What to produce
The required output is the exact run of lines below that opens at the line with "[48,312,921,409] Une agence" and closes at the line with "[48,576,911,672] Projet de".

Task data

————————

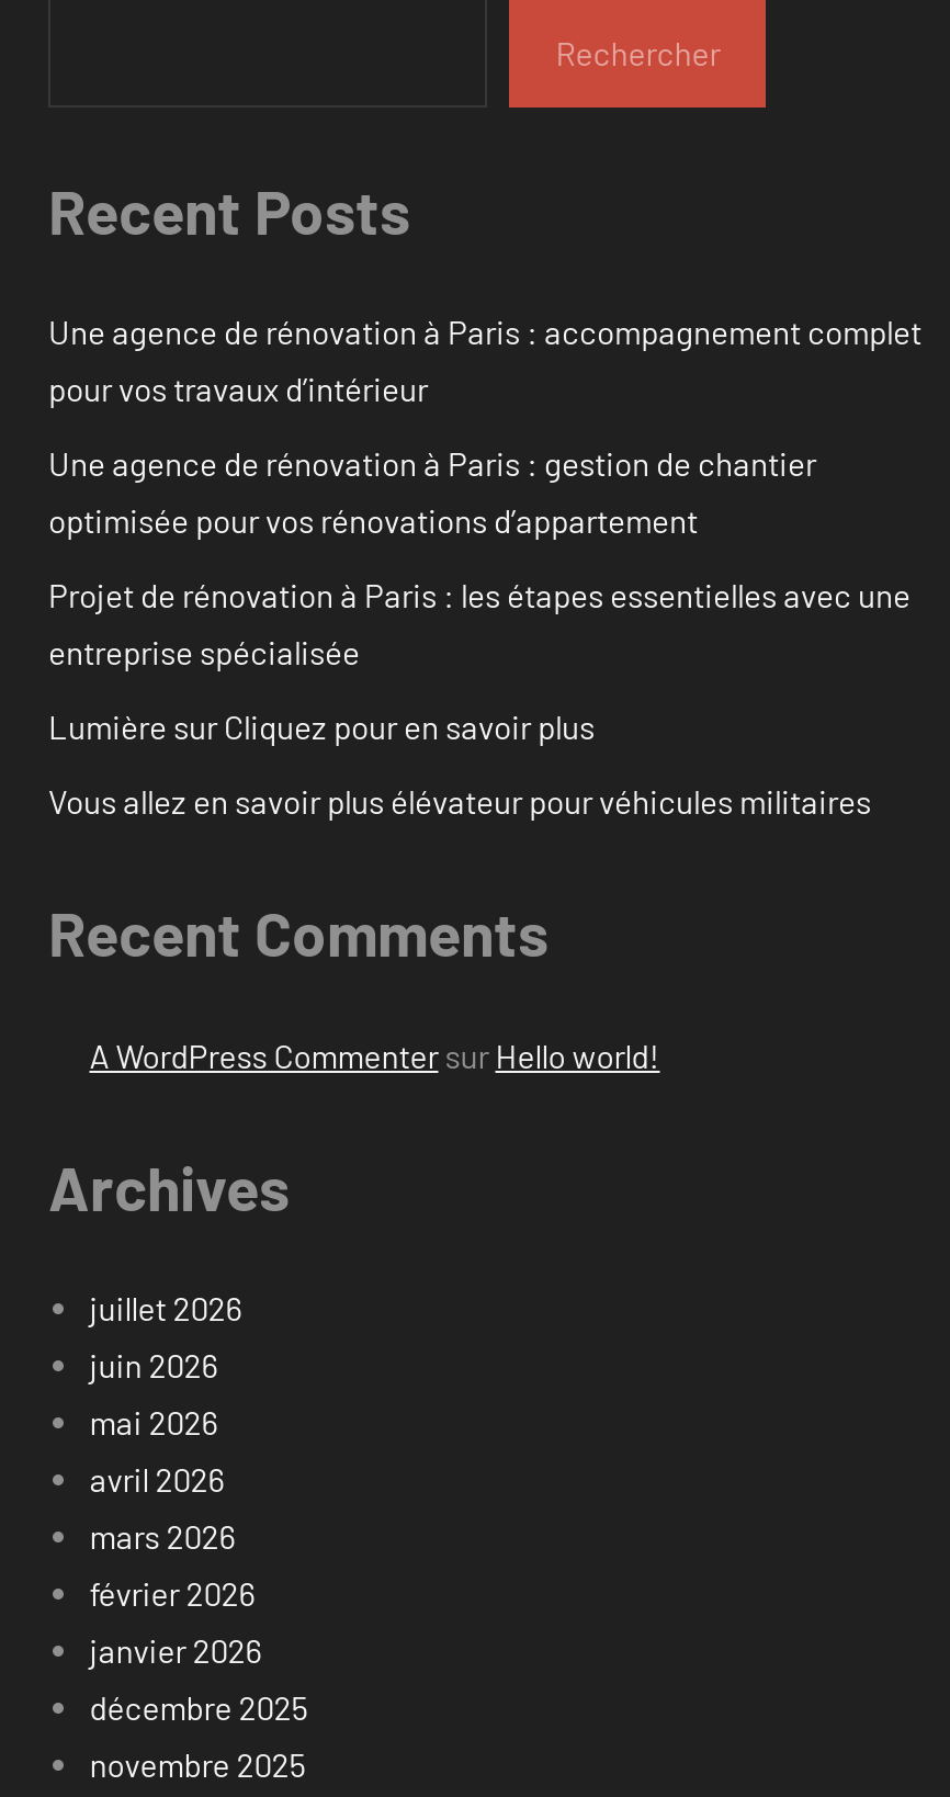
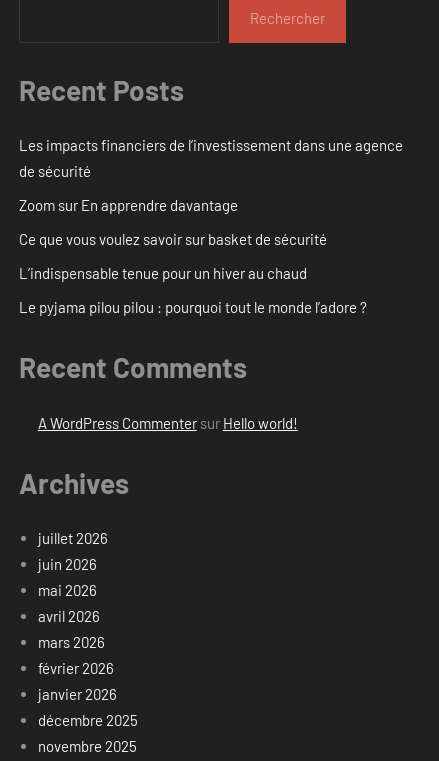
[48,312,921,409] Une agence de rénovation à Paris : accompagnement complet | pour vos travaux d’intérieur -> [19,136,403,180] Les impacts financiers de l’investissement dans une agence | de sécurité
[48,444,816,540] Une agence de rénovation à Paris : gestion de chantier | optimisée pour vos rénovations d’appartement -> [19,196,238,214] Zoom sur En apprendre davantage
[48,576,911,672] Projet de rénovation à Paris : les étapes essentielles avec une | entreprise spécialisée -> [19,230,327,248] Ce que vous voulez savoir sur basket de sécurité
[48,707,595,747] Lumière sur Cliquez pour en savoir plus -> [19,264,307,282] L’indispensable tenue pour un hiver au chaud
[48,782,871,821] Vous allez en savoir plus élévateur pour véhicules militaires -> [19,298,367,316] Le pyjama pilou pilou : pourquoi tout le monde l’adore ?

————————

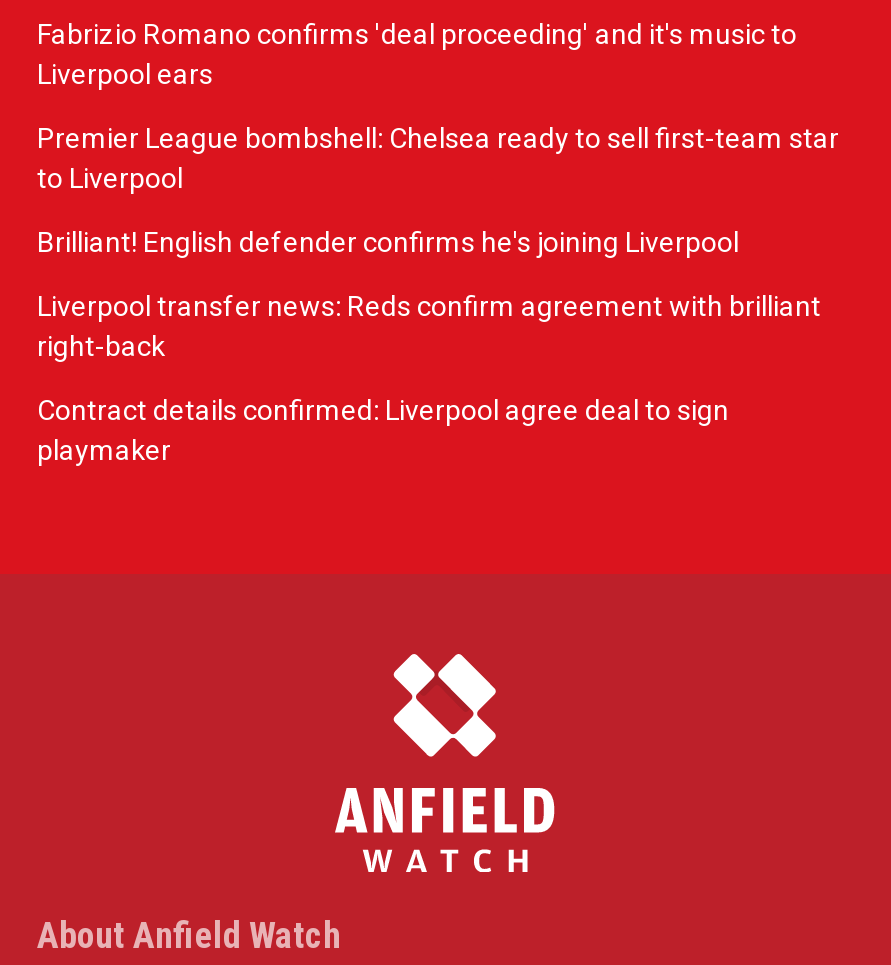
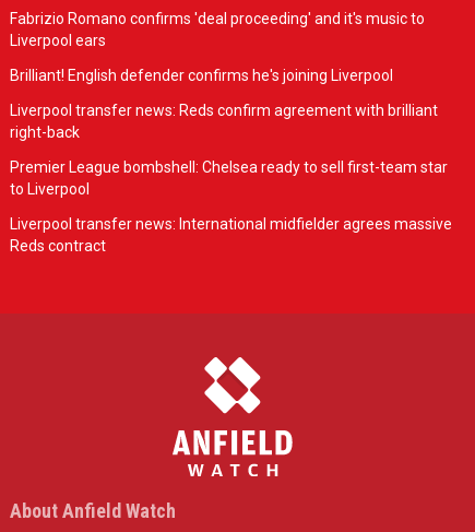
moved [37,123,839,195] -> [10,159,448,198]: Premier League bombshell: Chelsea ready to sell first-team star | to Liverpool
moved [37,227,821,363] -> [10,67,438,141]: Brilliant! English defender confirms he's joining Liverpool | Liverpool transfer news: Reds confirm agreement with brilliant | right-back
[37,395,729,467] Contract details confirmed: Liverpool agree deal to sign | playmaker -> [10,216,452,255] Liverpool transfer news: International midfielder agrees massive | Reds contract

————————

Task result
[48,312,921,409] Une agence de rénovation à Paris : accompagnement complet | pour vos travaux d’intérieur -> [19,136,403,180] Les impacts financiers de l’investissement dans une agence | de sécurité
[48,444,816,540] Une agence de rénovation à Paris : gestion de chantier | optimisée pour vos rénovations d’appartement -> [19,196,238,214] Zoom sur En apprendre davantage
[48,576,911,672] Projet de rénovation à Paris : les étapes essentielles avec une | entreprise spécialisée -> [19,230,327,248] Ce que vous voulez savoir sur basket de sécurité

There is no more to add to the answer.